Igneous classifies the market into customers with structured data sets (database and VMs) up to 100TB and unstructured datasets up to 10PB or so and ones with more scalable needs; and ones with larger needs.
For the first group, an Igneous spokesperson said Cohesity and Rubrik provide more modern and resource-efficient data protection than legacy backup software tools such as Veritas and CommVault) similar to Igneous.
Traditional backup engines can capture NFS and SMB file permissions like Igneous; “but they’re based on the NDMP backup protocol, which may take too long to complete and may impact filer performance.”
“Neither Veritas nor Commvault supports Isilon multi-protocol (NFS+SMB) permission protection, API-level integration with Qumulo, or Object support with Pure FlashBlade.”
Igneous asserts itcan protect customers with structured data out to the 100s of TBs and unstructured data beyond 10s of PBs, and do this more affordably and with simpler management.
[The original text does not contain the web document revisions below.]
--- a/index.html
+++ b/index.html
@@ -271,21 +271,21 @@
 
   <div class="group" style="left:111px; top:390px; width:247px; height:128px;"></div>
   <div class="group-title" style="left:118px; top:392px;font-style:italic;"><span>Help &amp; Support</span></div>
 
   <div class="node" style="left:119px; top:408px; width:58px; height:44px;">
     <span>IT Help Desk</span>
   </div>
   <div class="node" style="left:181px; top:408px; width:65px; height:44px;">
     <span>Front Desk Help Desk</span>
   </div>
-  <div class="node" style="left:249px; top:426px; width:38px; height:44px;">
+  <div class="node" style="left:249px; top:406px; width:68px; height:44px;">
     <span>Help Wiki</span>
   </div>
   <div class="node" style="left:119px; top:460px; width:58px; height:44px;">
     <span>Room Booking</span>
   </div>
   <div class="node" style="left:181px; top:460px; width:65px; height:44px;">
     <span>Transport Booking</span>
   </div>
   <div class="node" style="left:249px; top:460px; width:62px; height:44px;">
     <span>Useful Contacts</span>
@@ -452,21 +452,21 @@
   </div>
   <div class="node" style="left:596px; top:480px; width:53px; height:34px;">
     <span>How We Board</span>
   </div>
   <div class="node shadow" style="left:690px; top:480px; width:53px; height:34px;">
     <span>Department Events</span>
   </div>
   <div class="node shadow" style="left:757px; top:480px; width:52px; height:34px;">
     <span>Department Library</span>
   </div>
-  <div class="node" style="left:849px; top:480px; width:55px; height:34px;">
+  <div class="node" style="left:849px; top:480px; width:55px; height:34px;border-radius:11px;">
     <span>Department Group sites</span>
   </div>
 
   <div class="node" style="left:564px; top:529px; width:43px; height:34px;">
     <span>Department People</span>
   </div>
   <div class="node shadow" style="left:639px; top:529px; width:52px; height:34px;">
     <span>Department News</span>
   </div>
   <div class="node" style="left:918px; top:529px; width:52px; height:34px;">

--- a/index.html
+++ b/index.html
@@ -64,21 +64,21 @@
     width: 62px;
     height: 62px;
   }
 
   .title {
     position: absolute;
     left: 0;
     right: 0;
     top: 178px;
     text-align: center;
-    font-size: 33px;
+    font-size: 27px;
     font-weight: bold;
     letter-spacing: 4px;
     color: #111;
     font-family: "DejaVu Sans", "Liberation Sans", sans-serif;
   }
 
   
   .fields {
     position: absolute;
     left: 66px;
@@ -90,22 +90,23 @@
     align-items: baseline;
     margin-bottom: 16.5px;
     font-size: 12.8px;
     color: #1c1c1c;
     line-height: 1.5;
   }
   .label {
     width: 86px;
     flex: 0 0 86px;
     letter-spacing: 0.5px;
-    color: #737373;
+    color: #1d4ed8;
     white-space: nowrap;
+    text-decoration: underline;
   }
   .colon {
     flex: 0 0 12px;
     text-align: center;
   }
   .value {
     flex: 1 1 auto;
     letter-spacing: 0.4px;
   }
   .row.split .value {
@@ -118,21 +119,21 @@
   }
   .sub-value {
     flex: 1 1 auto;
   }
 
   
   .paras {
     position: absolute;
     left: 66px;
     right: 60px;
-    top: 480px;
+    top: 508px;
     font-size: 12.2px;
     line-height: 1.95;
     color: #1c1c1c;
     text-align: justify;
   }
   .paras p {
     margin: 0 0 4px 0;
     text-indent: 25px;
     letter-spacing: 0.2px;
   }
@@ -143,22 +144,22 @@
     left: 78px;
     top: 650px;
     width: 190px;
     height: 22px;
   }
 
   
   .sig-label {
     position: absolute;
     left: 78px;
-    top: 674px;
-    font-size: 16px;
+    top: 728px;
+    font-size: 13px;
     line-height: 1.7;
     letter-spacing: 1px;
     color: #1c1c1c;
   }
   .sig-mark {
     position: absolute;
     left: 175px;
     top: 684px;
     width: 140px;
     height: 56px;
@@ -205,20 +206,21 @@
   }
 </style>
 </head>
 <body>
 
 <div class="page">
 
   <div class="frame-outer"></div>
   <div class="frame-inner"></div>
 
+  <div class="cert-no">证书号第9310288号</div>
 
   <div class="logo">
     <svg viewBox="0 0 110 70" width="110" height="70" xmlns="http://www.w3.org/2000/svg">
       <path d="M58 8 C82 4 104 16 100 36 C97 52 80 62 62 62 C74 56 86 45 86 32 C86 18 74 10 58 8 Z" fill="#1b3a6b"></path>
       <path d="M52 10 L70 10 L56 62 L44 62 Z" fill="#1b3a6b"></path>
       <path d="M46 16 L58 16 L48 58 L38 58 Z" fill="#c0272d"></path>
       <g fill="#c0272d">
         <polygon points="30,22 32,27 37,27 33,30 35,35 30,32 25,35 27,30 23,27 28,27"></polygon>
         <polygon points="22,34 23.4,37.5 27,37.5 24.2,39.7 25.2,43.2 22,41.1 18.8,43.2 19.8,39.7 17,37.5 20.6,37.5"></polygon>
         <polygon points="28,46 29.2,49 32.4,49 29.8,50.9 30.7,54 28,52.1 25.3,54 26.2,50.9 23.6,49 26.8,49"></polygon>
This is vague as there is no simple structured/unstructured data capacity level cross-over point and Igneous is claiming tricky-to-prove advantages.
The company is rebranding its product set from the Hybrid Storage Cloud to something that will better reflect the component data services it offers in this cloud. It will be extending its public cloud support, possibly adding Azure alongside AWS.
Other NAS supplier integrations are coming, such as, possibly, WekaIO.
It is also developing a generic HW strategy for its on-premises appliance, and becoming more SW-focussed. This will involve close relationships with some HW partners who, we might imagine, provide popular capacity-focussed file storage boxes.
And Igneous is also looking at using a web-crawler approach to check thought NAS data sets, building up metadata such as an index and doing analytic things with that indexed data. It may also extend its data provisioning abilities.
Igneous is a work in progress, still being in a product development mode, beginning a pivot away from proprietary HW. It’s extending both its data services capabilities and NAS array integration capabilities in order to grow against strong data management services competition from the likes of Actifio, Cohesity, Druva and Rubrik, with object storage suppliers also hastening into the NAS access, data management area.
Like molten lava, Igneous has to settle on and find its way across an existing landscape before it cools, solidifies, gets stuck and can flow no more. You gotta keep flowing Igneous; no standing still allowed. ®
* Pure Storage customers must be running Purity for FlashBlade version 2.1.3 or higher with API version 1.1 or higher in order to protect Object shares with Igneous.
Dell EMC Isilon OneFS 7.2.0 or higher can begin importing and protecting multi-protocol shares with Igneous.
Customers using Qumulo QF2 version 2.7.6 or higher can protect their system with Igneous.